Qdrant MCP Server

Enables semantic search in Qdrant vector databases using OpenAI embeddings.

Local serverstdioPython 7

What is the Qdrant MCP server?

Qdrant MCP server exists for a simple reason — assistants are far more useful when they can act on Qdrant directly instead of describing what you should do. Enables semantic search in Qdrant vector databases using OpenAI embeddings.

What you get

This MCP server provides vector search capabilities using Qdrant vector database and OpenAI embeddings.

  • Semantic search in Qdrant collections using OpenAI embeddings
  • List available collections
  • View collection information

What the assistant can call

Once Qdrant is connected, these are the calls the assistant has available:

  • query_collection — Search a Qdrant collection using semantic search with OpenAI embeddings
  • list_collections — The list_collections tool exposed by this server
  • collection_info — The collection_info tool exposed by this server

Configuration and credentials

You will need 3 environment variables: OPENAI_API_KEY, QDRANT_URL, QDRANT_API_KEY. The server will not start without them, which is usually why the tools fail to appear on a first run. Keep credentials in your client's env block or a secrets manager rather than in a file you might commit.
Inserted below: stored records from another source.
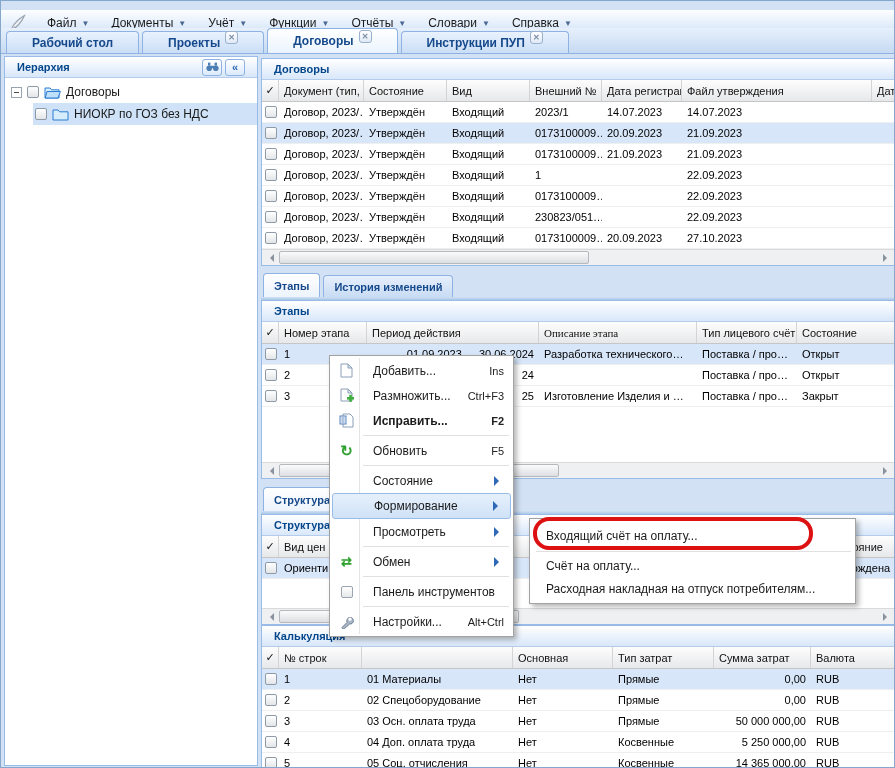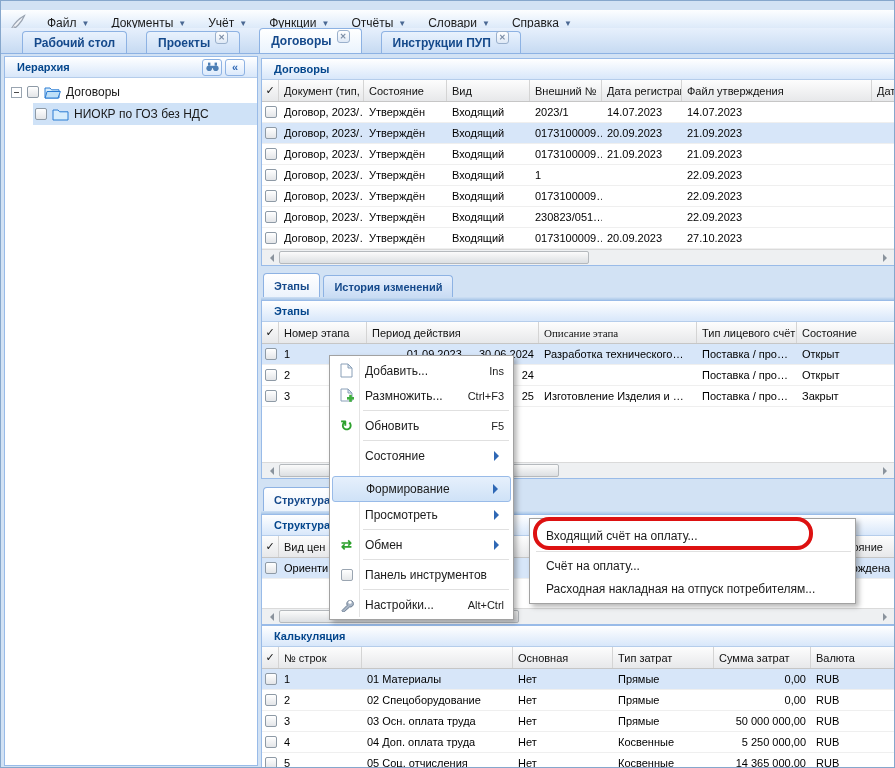--- a/index.html
+++ b/index.html
@@ -13,22 +13,22 @@
     display:flex; align-items:center; padding-left:5px;margin-top:9px; }
   .app-icon { width:22px; height:20px; margin:0 6px 0 2px; }
   .menu-item { display:flex; align-items:center; gap:5px; padding:4px 11px; font-size:12px; color:#1b1b1b; cursor:default; }
   .menu-item .caret { font-size:8px; color:#4a6893; }
 
   
   .tabstrip { position:absolute; left:0; top:27px; right:0; height:26px;
     background:linear-gradient(#e7f0fc,#c6daf2); border-bottom:1px solid #8db2e3;
     display:flex; align-items:flex-end; padding-left:5px; gap:3px; }
   .tab { height:22px; border:1px solid #8db2e3; border-bottom:none; border-radius:4px 4px 0 0;
-    background:linear-gradient(#e9f2fd,#cbdef6); padding:0 11px; display:flex; align-items:center; gap:5px;
-    font-size:12px; font-weight:bold; color:#15498b; white-space:nowrap;margin-left:16px; }
+    background:linear-gradient(#e9f2fd,#cbdef6); padding:0 25px; display:flex; align-items:center; gap:5px;
+    font-size:12px; font-weight:bold; color:#15498b; white-space:nowrap; }
   .tab.active { height:25px; background:linear-gradient(#ffffff,#eaf3fd); }
   .tab-close { width:13px; height:13px; border:1px solid #9ab0cc; border-radius:3px;
     background:linear-gradient(#ffffff,#dfe9f6); color:#7d8ea6; font-size:8px; line-height:11px;
     text-align:center; transform:translateY(-5px); font-weight:bold; }
 
   
   .panel { position:absolute; border:1px solid #99bbe8; background:#fff; display:flex; flex-direction:column; overflow:hidden; }
   .panel-hdr { height:21px; flex:0 0 21px; background:linear-gradient(#ffffff,#d8e7fa);
     border-bottom:1px solid #b5cdeb; display:flex; align-items:center; padding:0 12px;
     font-size:11px; font-weight:bold; color:#04468c; }
@@ -69,25 +69,25 @@
   .hdr-btn { width:20px; height:17px; border:1px solid #8db2e3; border-radius:3px;
     background:linear-gradient(#ffffff,#dceafc); display:flex; align-items:center; justify-content:center; margin-left:3px; }
   .hdr-btn .laquo { color:#2f68b5; font-size:11px; font-weight:bold; line-height:1; }
 
   
   .ctx { position:absolute; left:328px; top:354px; width:185px; background:#fff; border:1px solid #a2a2a2;
     box-shadow:3px 3px 5px rgba(0,0,0,.28); padding:2px; z-index:50; }
   .ctx::before { content:''; position:absolute; left:29px; top:2px; bottom:2px; width:1px; background:#e4e4e4; }
   .mi { height:25px; display:flex; align-items:center; font-size:12px; color:#1b1b1b; position:relative; padding-right:7px; }
   .mi .ic { width:29px; flex:0 0 29px; display:flex; align-items:center; justify-content:center; }
-  .mi .lbl { flex:1; padding-left:4px; white-space:nowrap; }
+  .mi .lbl { flex:1; padding-left:12px; white-space:nowrap; }
   .mi .sc { font-size:11px; color:#222; }
   .mi.bold .lbl, .mi.bold .sc { font-weight:bold; }
   .mi .sub-arrow { width:0; height:0; border:5px solid transparent; border-left-color:#2f68b5; margin-left:4px; }
-  .mi.hl { background:linear-gradient(#e6f0fc,#cfe2f7); border:1px solid #99bbe8; border-radius:3px; height:26px;margin-top:8px; }
+  .mi.hl { background:linear-gradient(#e6f0fc,#cfe2f7); border:1px solid #99bbe8; border-radius:3px; height:26px; }
   .msep { height:1px; background:#e0e0e0; margin:2px 2px 2px 31px; }
   .refresh-glyph { color:#2ea12e; font-size:15px; font-weight:bold; line-height:1; }
   .exchange-glyph { color:#2ea12e; font-size:13px; font-weight:bold; line-height:1; }
   .mini-cb { width:12px; height:12px; border:1px solid #9aa5b1; background:linear-gradient(#fff,#e6e8ea); border-radius:2px; }
 
   
   .submenu { position:absolute; left:528px; top:517px; width:327px; background:#fff; border:1px solid #a2a2a2;
     box-shadow:3px 3px 5px rgba(0,0,0,.28); padding:3px 2px; z-index:55; }
   .smi { height:27px; display:flex; align-items:center; font-size:12px; color:#1b1b1b; padding:0 10px 0 14px; white-space:nowrap; }
   .smi.compact { height:23px; }
@@ -480,20 +480,31 @@
           <svg width="14" height="16" viewBox="0 0 14 16">
             <path d="M1 1 h7 l4 4 v8 H1 Z" fill="#fff" stroke="#8aa0b8"></path>
             <path d="M8 1 l4 4 H8 Z" fill="#dde7f0" stroke="#8aa0b8"></path>
             <rect x="7" y="9" width="7" height="2.6" fill="#3fae3f"></rect>
             <rect x="9.2" y="6.8" width="2.6" height="7" fill="#3fae3f"></rect>
           </svg>
         </span>
       <span class="lbl">Размножить...</span>
         <span class="sc">Ctrl+F3</span>
     </div>
+    <div class="mi bold">
+      <span class="ic">
+          <svg width="15" height="15" viewBox="0 0 15 15">
+            <path d="M4 1 h7 l3 3 v10 H4 Z" fill="#fff" stroke="#8aa0b8"></path>
+            <rect x="1" y="3" width="6" height="8" fill="#e8f0fa" stroke="#5b84b8"></rect>
+            <path d="M2.5 5 h3 M2.5 7 h3 M2.5 9 h3" stroke="#5b84b8" stroke-width="0.8"></path>
+          </svg>
+        </span>
+      <span class="lbl">Исправить...</span>
+        <span class="sc">F2</span>
+    </div>
     <div class="msep"></div>
     <div class="mi">
       <span class="ic">
           <span class="refresh-glyph">↻</span>
         </span>
       <span class="lbl">Обновить</span>
         <span class="sc">F5</span>
     </div>
     <div class="msep"></div>
     <div class="mi">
  • Python 3.10+ installed - Qdrant instance (local or remote) - OpenAI API key

Setting it up

@smithery/cli on npm is all you need. Most clients run it directly, so configuration is a few lines and a restart.

Choosing this one

Plenty of AI and media services servers cover similar ground. The differences that matter in practice are scope of access and how much setup stands between you and a working tool call. Qdrant's toolset — query_collection, list_collections, collection_info — is a fair guide to whether it matches your workflow. It is maintained by amansingh0311; worth a glance at recent repository activity before you build anything load-bearing on it.

We check each listing at SyncDev against the project's documentation before it goes live — if something here drifts out of date, it is a bug worth reporting.

Before you rely on it

  • It runs with your machine's permissions. That is convenient and also the reason to think about what you point it at before you approve a tool call.
  • Missing credentials fail quietly in some clients — if no tools show up, check the environment block first.
  • MCP clients confirm each tool call by default. Leave that on until you have watched what the qdrant mcp server does with a few real requests.

Available tools

ToolWhat it does
query_collectionSearch a Qdrant collection using semantic search with OpenAI embeddings.
list_collectionsThe list_collections tool exposed by this server.
collection_infoThe collection_info tool exposed by this server.

How to install the Qdrant MCP server

{
  "mcpServers": {
    "qdrant-openai": {
      "command": "npx",
      "args": ["-y", "@smithery/cli"],
      "env": {
        "OPENAI_API_KEY": "your-value",
        "QDRANT_URL": "your-value",
        "QDRANT_API_KEY": "your-value"
      }
    }
  }
}

Add to claude_desktop_config.json, then restart Claude Desktop.

Configuration

  • Python 3.10+ installed - Qdrant instance (local or remote) - OpenAI API key
VariableDescriptionRequired
OPENAI_API_KEYCredential the server authenticates with.Yes
QDRANT_URLEndpoint or connection string the server talks to.Yes
QDRANT_API_KEYCredential the server authenticates with.Yes

Example prompts to try

  • Use Qdrant to query collection.
  • Use Qdrant to list collections.
  • Use Qdrant to collection info.

Frequently asked questions

Yes! You can install it in Claude Desktop using the `mcp install` command, enabling semantic search within your Claude environment.